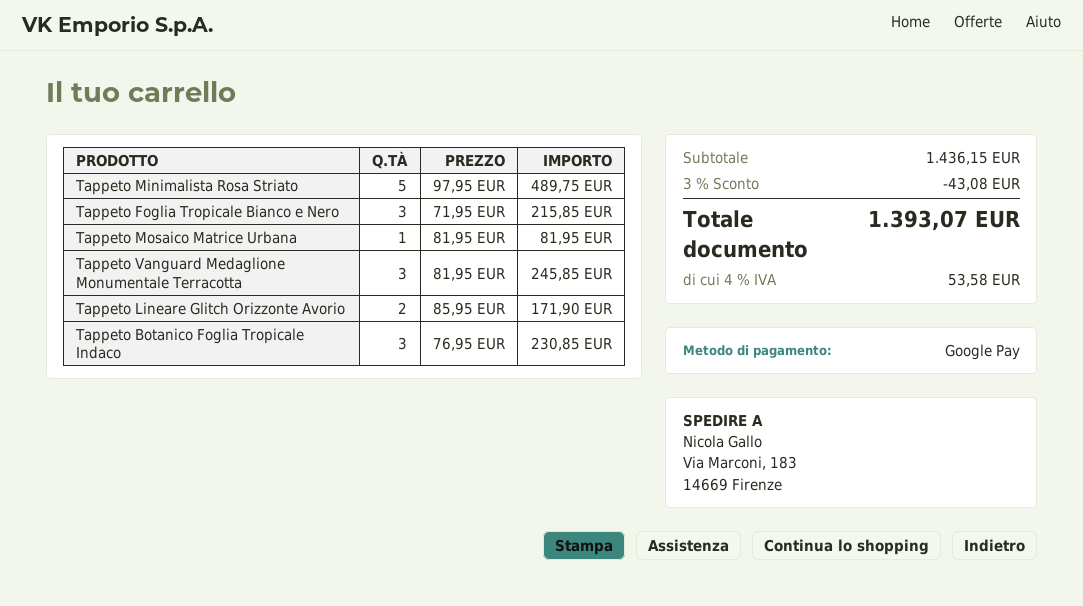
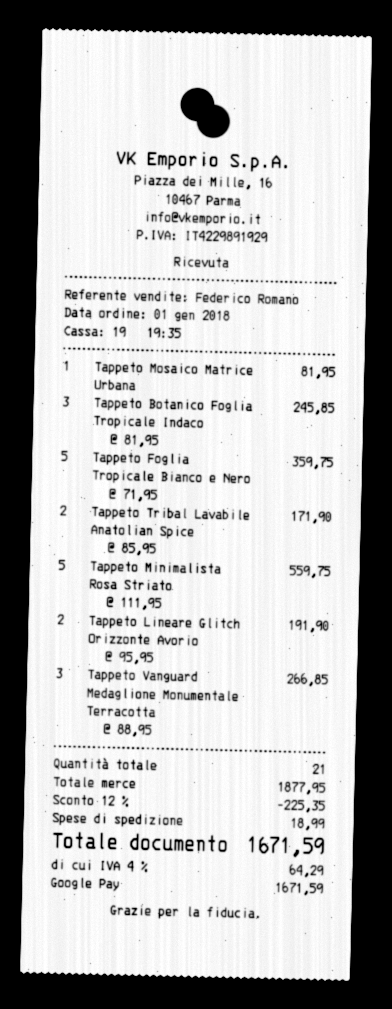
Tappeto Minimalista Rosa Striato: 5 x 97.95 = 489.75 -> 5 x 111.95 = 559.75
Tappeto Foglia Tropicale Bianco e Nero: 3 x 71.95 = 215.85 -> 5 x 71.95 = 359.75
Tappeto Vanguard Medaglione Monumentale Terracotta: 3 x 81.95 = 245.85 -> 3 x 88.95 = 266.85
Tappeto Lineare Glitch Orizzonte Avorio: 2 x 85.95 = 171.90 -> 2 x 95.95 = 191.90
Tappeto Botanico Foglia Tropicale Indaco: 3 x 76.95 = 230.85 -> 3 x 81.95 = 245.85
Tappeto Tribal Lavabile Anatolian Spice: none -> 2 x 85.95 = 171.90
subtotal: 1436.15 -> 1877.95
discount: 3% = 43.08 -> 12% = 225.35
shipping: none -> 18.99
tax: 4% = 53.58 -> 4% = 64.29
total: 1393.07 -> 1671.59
──────────
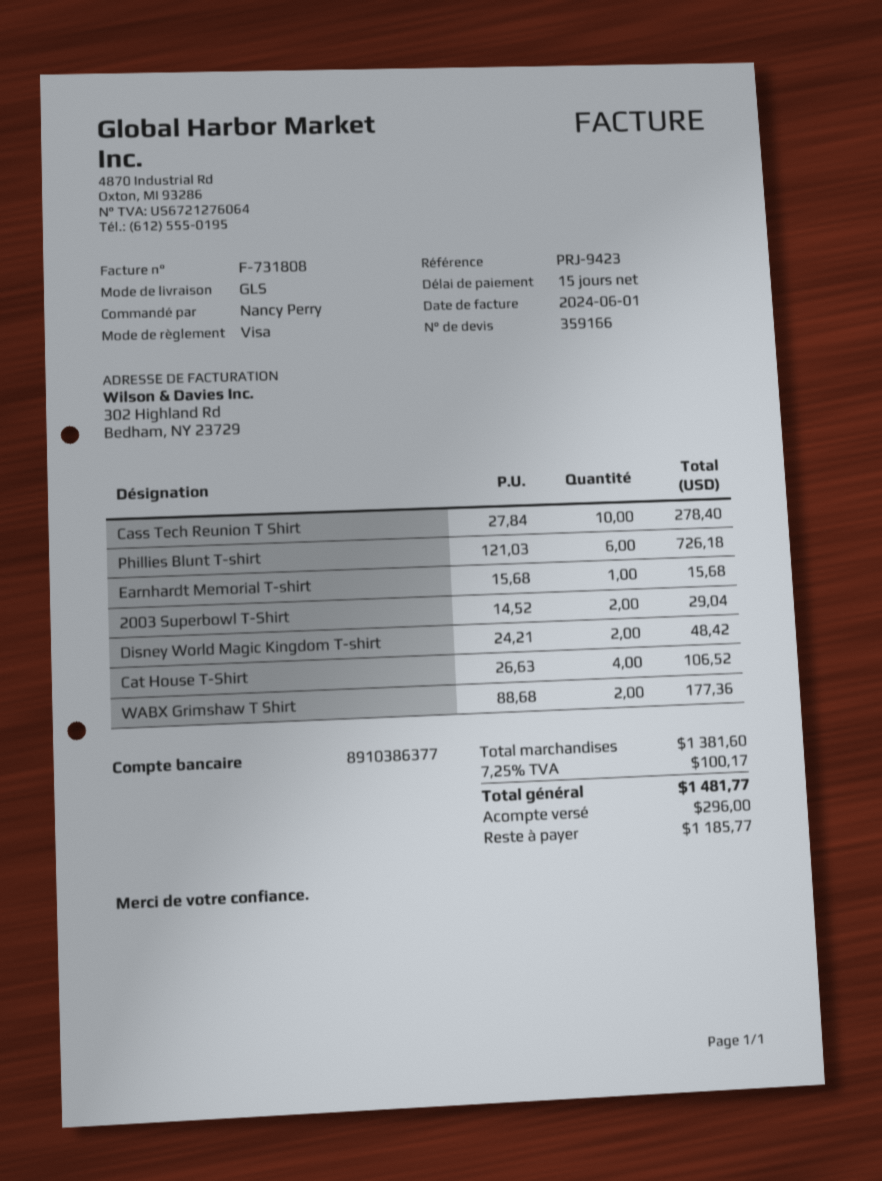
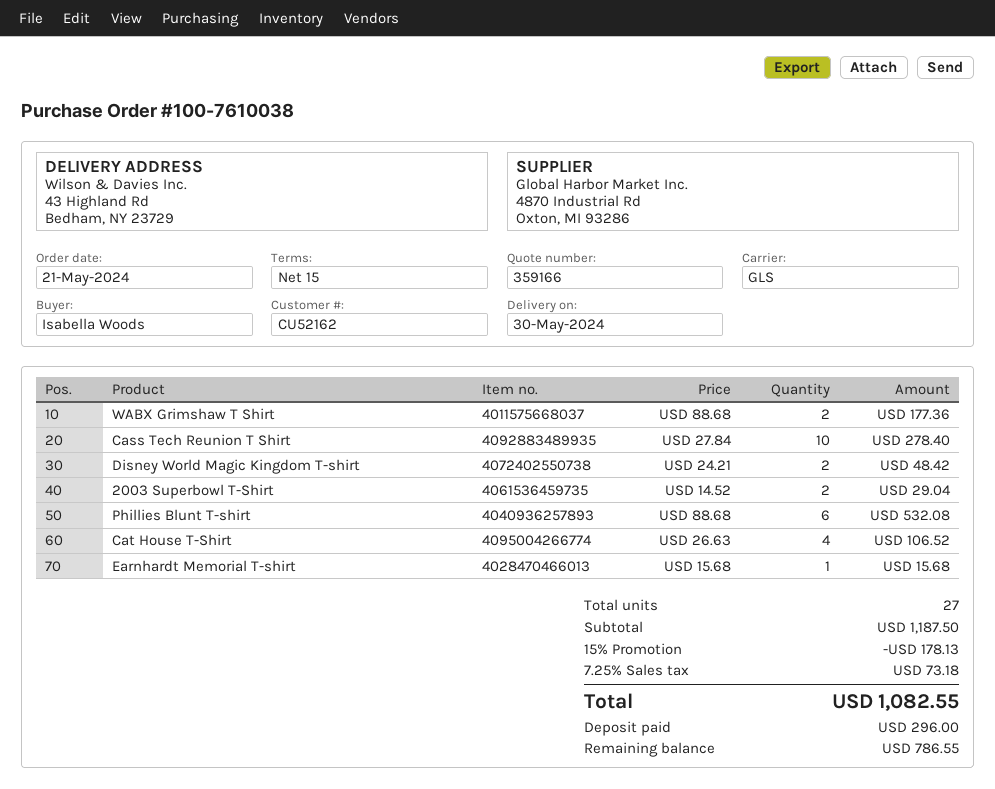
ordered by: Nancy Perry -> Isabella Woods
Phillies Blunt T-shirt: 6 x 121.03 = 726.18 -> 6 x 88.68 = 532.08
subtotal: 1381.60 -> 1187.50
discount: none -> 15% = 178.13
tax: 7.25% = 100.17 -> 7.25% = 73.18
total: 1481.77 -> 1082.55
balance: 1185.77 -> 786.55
──────────
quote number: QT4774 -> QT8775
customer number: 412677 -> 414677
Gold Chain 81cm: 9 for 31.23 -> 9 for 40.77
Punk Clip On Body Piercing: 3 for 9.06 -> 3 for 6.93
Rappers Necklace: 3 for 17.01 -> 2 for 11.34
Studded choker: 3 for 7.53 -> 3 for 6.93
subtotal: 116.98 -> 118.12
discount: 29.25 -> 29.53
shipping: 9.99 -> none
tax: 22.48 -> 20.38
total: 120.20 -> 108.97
──────────
> **Work instruction**
With the line holding "subtotal: 116.98 -> 118.12" as the first and the line holding "total: 120.20 -> 108.97" as the last, set down that range of the entries above exactly, and nothing else.

> **Answer for the task**
subtotal: 116.98 -> 118.12
discount: 29.25 -> 29.53
shipping: 9.99 -> none
tax: 22.48 -> 20.38
total: 120.20 -> 108.97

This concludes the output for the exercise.